Derrière ce titre de Nouilles froides à Pyongyang qui résonne comme une parodie de polar, Jean-Luc Coatalem nous livre un récit de voyage, dans lequel le lecteur oscille constamment entre rire et nausée.
Jean-Luc Coatalem et son flegmatique et élégant ami Clorinde se sont rendus en Corée du Nord, ce « désert profond », ce pays si secret qu’on le croirait imaginaire. L’auteur s’est fait passer pour le représentant d’une agence de tourisme, et ainsi, escorté en permanence d’un guide, Kim, et de divers autres accompagnateurs, il a pu avoir un accès – surveillé, encadré et limité – au pays. L’impression d’irréalité que l’on a de cette « Corée fade » ne s’estompe pas à la lecture de ce récit – au contraire. Lieux déserts saturés d’effigies du leader ; musées vides et surréalistes ; restaurants faméliques aux menus-dînettes ; population entièrement soumise, comme hallucinée, décérébrée ; images et musiques en boucle, empruntes d’une « poésie mièvre et oppressante » : on se croirait sans arrêt dans une fable simpliste sur les excès des dictatures. A cet égard, la visite au mausolée de Kim Il-sung et son manège, réglé comme une marche militaire des pèlerins autour du « père de l’humanité », « mannequin cireux, cheveux couleur fil de fer, bouche en pâte à papier », est un summum.

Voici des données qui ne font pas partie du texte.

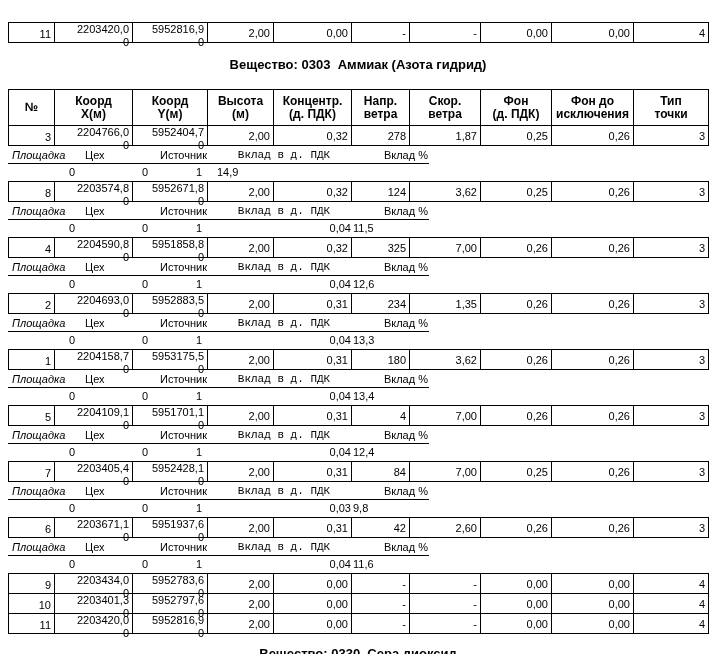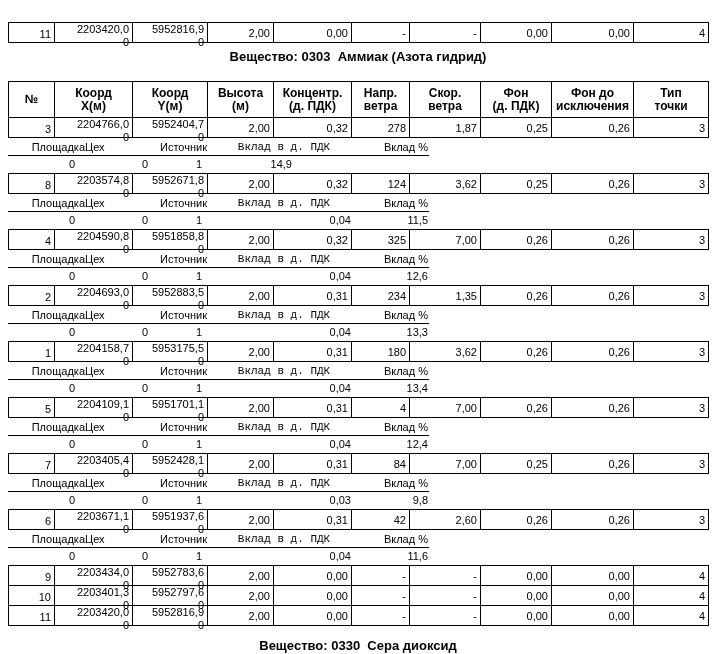--- a/index.html
+++ b/index.html
@@ -27,41 +27,41 @@
 
   table.hdr { margin-top:17px; }
   .hdr td {
     height:36px; font-weight:bold; font-size:12px; line-height:13px;
     text-align:center; vertical-align:middle; padding:0 1px; white-space:normal;
   }
 
   table.row.first { margin-top:-1px; }
 
   .title {
-    margin-top:6px; height:15px; line-height:15px; text-align:center;
+    margin-top:14px; height:15px; line-height:15px; text-align:center;
     font-weight:bold; font-size:13px; white-space:pre;
   }
   .title2 { margin-top:12px; }
 
   .sub { padding-top:3px; height:35px; }
   .sub-head {
     display:flex; width:421px; height:15px; border-bottom:1px solid #000;
     font-size:11px; line-height:13px;
   }
   .sub-vals { display:flex; width:421px; height:16px; font-size:11px; line-height:14px; padding-top:1px; }
-  .sc0{width:77px; text-align:right; padding-left:4px;}
+  .sc0{width:77px; text-align:left; padding-left:4px;font-style:italic;}
   .sc1{width:65px; text-align:left;}
   .sc2{width:67px; text-align:center;}
   .sc3{width:136px; text-align:center; padding-right:2px;font-family:Liberation Mono, monospace;}
   .sc4{width:76px; text-align:right; padding-right:1px;}
   .sv0{width:77px; text-align:right; padding-right:10px;}
   .sv1{width:65px; text-align:right; padding-right:2px;}
   .sv2{width:67px; text-align:right; padding-right:15px;}
   .sv3{width:136px; text-align:right; padding-right:2px;}
-  .sv4{width:76px; text-align:right; padding-right:1px;}
+  .sv4{width:76px; padding-right:1px;}
 </style>
 </head>
 <body>
 
 <div class="doc">
 
   <table class="grid toprow">
     <colgroup>
         <col class="w0">
         <col class="w1">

Et on frissonne devant la description de la salle de signature des livres d’or, « salle gigantesque que décorent des fresques de glaciers froids et de neiges immaculées. »
Que faire d’un « voyage qui n’en est pas un ? » Un récit ironique et parfois mélancolique, dans lequel Jean-Luc Coatalem cherche à nous communiquer un peu de cette folie collective et comme vitrifiée. Glaçante.